§ **WHAT YOU WILL DO**: Exact repetition is required: output every record in full.

§ **DATA FOR PROCESSING**:
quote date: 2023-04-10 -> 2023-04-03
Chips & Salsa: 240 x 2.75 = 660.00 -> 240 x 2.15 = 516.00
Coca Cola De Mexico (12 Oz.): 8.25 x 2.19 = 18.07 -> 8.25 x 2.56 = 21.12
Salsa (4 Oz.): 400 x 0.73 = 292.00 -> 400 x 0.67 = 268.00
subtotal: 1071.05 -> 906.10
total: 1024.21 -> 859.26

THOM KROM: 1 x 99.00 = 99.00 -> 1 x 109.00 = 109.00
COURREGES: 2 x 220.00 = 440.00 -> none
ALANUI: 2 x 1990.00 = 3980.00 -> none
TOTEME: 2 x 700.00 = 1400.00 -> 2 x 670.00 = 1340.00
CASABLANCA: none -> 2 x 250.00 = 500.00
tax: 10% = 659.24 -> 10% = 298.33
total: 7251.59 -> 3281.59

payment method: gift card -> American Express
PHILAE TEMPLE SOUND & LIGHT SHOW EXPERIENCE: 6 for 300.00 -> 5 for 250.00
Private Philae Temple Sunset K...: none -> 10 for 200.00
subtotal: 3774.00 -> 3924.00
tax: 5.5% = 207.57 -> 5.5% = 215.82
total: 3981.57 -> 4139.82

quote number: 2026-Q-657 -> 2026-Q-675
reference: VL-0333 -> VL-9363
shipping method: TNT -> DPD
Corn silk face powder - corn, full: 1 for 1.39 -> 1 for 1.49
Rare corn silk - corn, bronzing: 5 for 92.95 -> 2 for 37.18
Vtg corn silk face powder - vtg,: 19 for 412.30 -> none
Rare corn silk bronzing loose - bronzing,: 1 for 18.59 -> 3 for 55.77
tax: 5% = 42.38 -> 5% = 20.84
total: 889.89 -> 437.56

§ **WRITTEN RESPONSE**:
quote date: 2023-04-10 -> 2023-04-03
Chips & Salsa: 240 x 2.75 = 660.00 -> 240 x 2.15 = 516.00
Coca Cola De Mexico (12 Oz.): 8.25 x 2.19 = 18.07 -> 8.25 x 2.56 = 21.12
Salsa (4 Oz.): 400 x 0.73 = 292.00 -> 400 x 0.67 = 268.00
subtotal: 1071.05 -> 906.10
total: 1024.21 -> 859.26

THOM KROM: 1 x 99.00 = 99.00 -> 1 x 109.00 = 109.00
COURREGES: 2 x 220.00 = 440.00 -> none
ALANUI: 2 x 1990.00 = 3980.00 -> none
TOTEME: 2 x 700.00 = 1400.00 -> 2 x 670.00 = 1340.00
CASABLANCA: none -> 2 x 250.00 = 500.00
tax: 10% = 659.24 -> 10% = 298.33
total: 7251.59 -> 3281.59

payment method: gift card -> American Express
PHILAE TEMPLE SOUND & LIGHT SHOW EXPERIENCE: 6 for 300.00 -> 5 for 250.00
Private Philae Temple Sunset K...: none -> 10 for 200.00
subtotal: 3774.00 -> 3924.00
tax: 5.5% = 207.57 -> 5.5% = 215.82
total: 3981.57 -> 4139.82

quote number: 2026-Q-657 -> 2026-Q-675
reference: VL-0333 -> VL-9363
shipping method: TNT -> DPD
Corn silk face powder - corn, full: 1 for 1.39 -> 1 for 1.49
Rare corn silk - corn, bronzing: 5 for 92.95 -> 2 for 37.18
Vtg corn silk face powder - vtg,: 19 for 412.30 -> none
Rare corn silk bronzing loose - bronzing,: 1 for 18.59 -> 3 for 55.77
tax: 5% = 42.38 -> 5% = 20.84
total: 889.89 -> 437.56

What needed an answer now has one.